I have no idea if people tend to do this any more. Most people make 3D games with little or no alpha-blending, where you don’t worry much about texture swaps because you sort by Z and use a Z Buffer. My games can’t be done like that because it’s all soft-edged alpha-blended 2D, so these things start to matter. The code to do all this is a bit fiddly, but I’m already massively glad I’ve got it working. It will let me do all kinds of cool stuff in the next game, and means it will run fast as a race horse wearing rocket-skates.

Identifying profitable ads

April 23, 2011 | Filed under: business

I have a problem. It’s the same problem most people selling stuff have. I cannot be sure that my adverts actually work. I can be *pretty* sure they do, but I really would benefit from some hard statistical data. Using technical means to track visitors and sales with cookies has failed me. I tried the google ecommerce tracking stuff, but frankly it was chaos.

One method, used in the newspaper industry, is to use coupons. You print a 10% off coupon on the advert, and then every customer who uses the coupon must have seen the ad (directly or indirectly). This could work, but of course it relies on people actually using the coupon. Because game demos are generally tried, and people play them for hours, if not days, the chances are people forget all about the coupon when buying. I suspect this method is as leaky as any other.

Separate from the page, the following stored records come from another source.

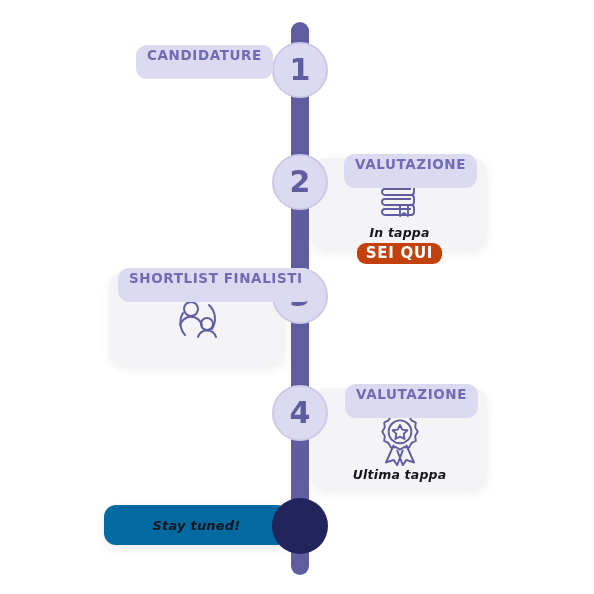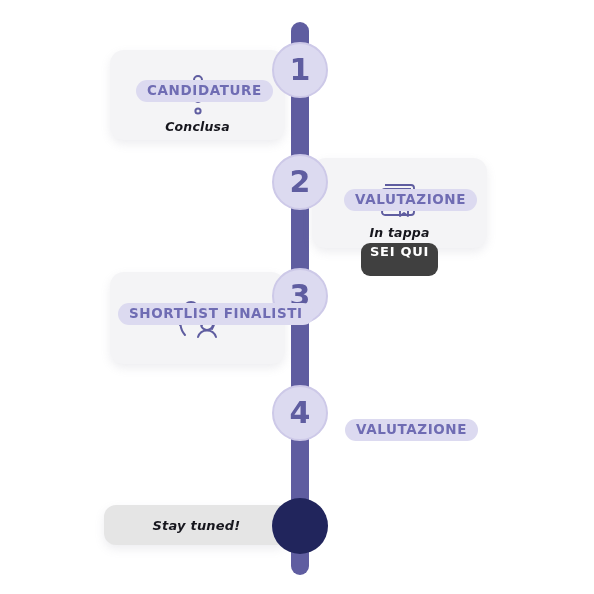--- a/index.html
+++ b/index.html
@@ -97,25 +97,24 @@
   
   .pill {
     position: absolute;
     z-index: 5;
     background: #dcdaf0;
     color: #6f6cb3;
     font-family: "DejaVu Sans", sans-serif;
     font-size: 13.5px;
     font-weight: bold;
     letter-spacing: 0.6px;
-    padding: 3px 11px 4px 11px;
+    padding: 3px 11px 16px 11px;
     border-radius: 11px;
     white-space: nowrap;
     line-height: 1.1;
-    margin-top: 35px;
   }
   .pill1 { left: 136px; top: 45px; }
   .pill2 { left: 344px; top: 154px; }
   .pill3 { left: 118px; top: 268px; }
   .pill4 { left: 345px; top: 384px; }
 
   
   .icon-wrap {
     display: flex;
     align-items: center;
@@ -134,40 +133,40 @@
     color: #16161d;
     text-align: center;
     letter-spacing: 0.2px;
     line-height: 1.1;
     margin-top: 2px;
   }
 
   
   .here-badge {
     margin-top: 3px;
-    background: #404040;
+    background: #c2410c;
     color: #ffffff;
     font-family: "DejaVu Sans", sans-serif;
-    font-size: 13px;
+    font-size: 15px;
     font-weight: bold;
     letter-spacing: 0.7px;
-    padding: 2px 9px 17px 9px;
+    padding: 2px 9px 3px 9px;
     border-radius: 9px;
     white-space: nowrap;
     line-height: 1.1;
   }
 
   
   .stay-card {
     position: absolute;
     left: 104px;
     top: 505px;
     width: 185px;
     height: 40px;
-    background: #e5e5e5;
+    background: #0369a1;
     border-radius: 12px;
     box-shadow: 0 4px 10px rgba(140,140,160,0.16);
     z-index: 2;
     display: flex;
     align-items: center;
     justify-content: center;
   }
   .stay-text {
     font-family: "DejaVu Sans", sans-serif;
     font-style: italic;
@@ -178,31 +177,20 @@
   }
 </style>
 </head>
 <body>
 
 <div id="stage">
 
   <div class="spine"></div>
   <div class="spine-end-dot"></div>
 
-  <div class="card card-left card1">
-    <div class="card-body">
-      <div class="icon-wrap">
-        <svg width="20" height="44" viewBox="0 0 20 44">
-          <rect x="6" y="2" width="8" height="26" rx="4" fill="none" stroke="#5f5da0" stroke-width="2"></rect>
-          <circle cx="10" cy="37" r="2.6" fill="none" stroke="#5f5da0" stroke-width="2"></circle>
-        </svg>
-      </div>
-      <div class="status">Conclusa</div>
-    </div>
-  </div>
   <div class="pill pill1">CANDIDATURE</div>
   <div class="step-circle c1">1</div>
 
   <div class="card card-right card2">
     <div class="card-body">
       <div class="icon-wrap">
         <svg width="44" height="42" viewBox="0 0 44 42">
           <g fill="none" stroke="#5f5da0" stroke-width="1.9" stroke-linejoin="round">
             <path d="M7 3 h26 a3 3 0 0 1 3 3 v4 a3 3 0 0 1 -3 3 h-26 a3 3 0 0 1 0 -6 h26"></path>
             <path d="M7 13 h26 a3 3 0 0 1 3 3 v4 a3 3 0 0 1 -3 3 h-26 a3 3 0 0 1 0 -6 h26"></path>
@@ -230,20 +218,36 @@
             <circle cx="36" cy="28" r="6"></circle>
             <path d="M27 41 a9.5 9.5 0 0 1 18 0"></path>
           </g>
         </svg>
       </div>
     </div>
   </div>
   <div class="pill pill3">SHORTLIST FINALISTI</div>
   <div class="step-circle c3">3</div>
 
+  <div class="card card-right card4">
+    <div class="card-body">
+      <div class="icon-wrap" style="height:54px;">
+        <svg width="50" height="54" viewBox="0 0 50 54">
+          <g fill="none" stroke="#5f5da0" stroke-width="1.9" stroke-linejoin="round" stroke-linecap="round">
+            <path d="M25 2 l4.2 2.6 l4.9 -0.6 l2.3 4.4 l4.4 2.3 l-0.6 4.9 l2.6 4.2 l-2.6 4.2 l0.6 4.9 l-4.4 2.3 l-2.3 4.4 l-4.9 -0.6 l-4.2 2.6 l-4.2 -2.6 l-4.9 0.6 l-2.3 -4.4 l-4.4 -2.3 l0.6 -4.9 l-2.6 -4.2 l2.6 -4.2 l-0.6 -4.9 l4.4 -2.3 l2.3 -4.4 l4.9 0.6 z"></path>
+            <circle cx="25" cy="19.8" r="11.4"></circle>
+            <path d="M25 13 l2.3 4.6 l5.1 0.7 l-3.7 3.6 l0.9 5.1 l-4.6 -2.4 l-4.6 2.4 l0.9 -5.1 l-3.7 -3.6 l5.1 -0.7 z"></path>
+            <path d="M18.5 33.5 l-7.5 17 l7.6 -2.6 l3.6 5.2 l5.5 -14.5"></path>
+            <path d="M31.5 33.5 l7.5 17 l-7.6 -2.6 l-3.6 5.2 l-5.5 -14.5"></path>
+          </g>
+        </svg>
+      </div>
+      <div class="status">Ultima tappa</div>
+    </div>
+  </div>
   <div class="pill pill4">VALUTAZIONE</div>
   <div class="step-circle c4">4</div>
 
   <div class="stay-card">
     <span class="stay-text">Stay tuned!</span>
   </div>
 
 </div>
 
 </body></html>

I could mitigate that by removing the game demo link entirely.  This is something I have never done, and am not keen on, but it would be possible.

Another method could involve having a special version of the demo which writes a file to disk. When the full game is first run, it could check for that file, and if found, report to my server that an ad-driven sale took place. Ideally, the demo installer would have the ad-click referer embedded in it somewhere, but at this point things start to get uber-involved.

I’m very interested to know other peoples experiences and tricks. How do you know whether an ad campaign, or a website review or link, or other traffic source is actually generating sales?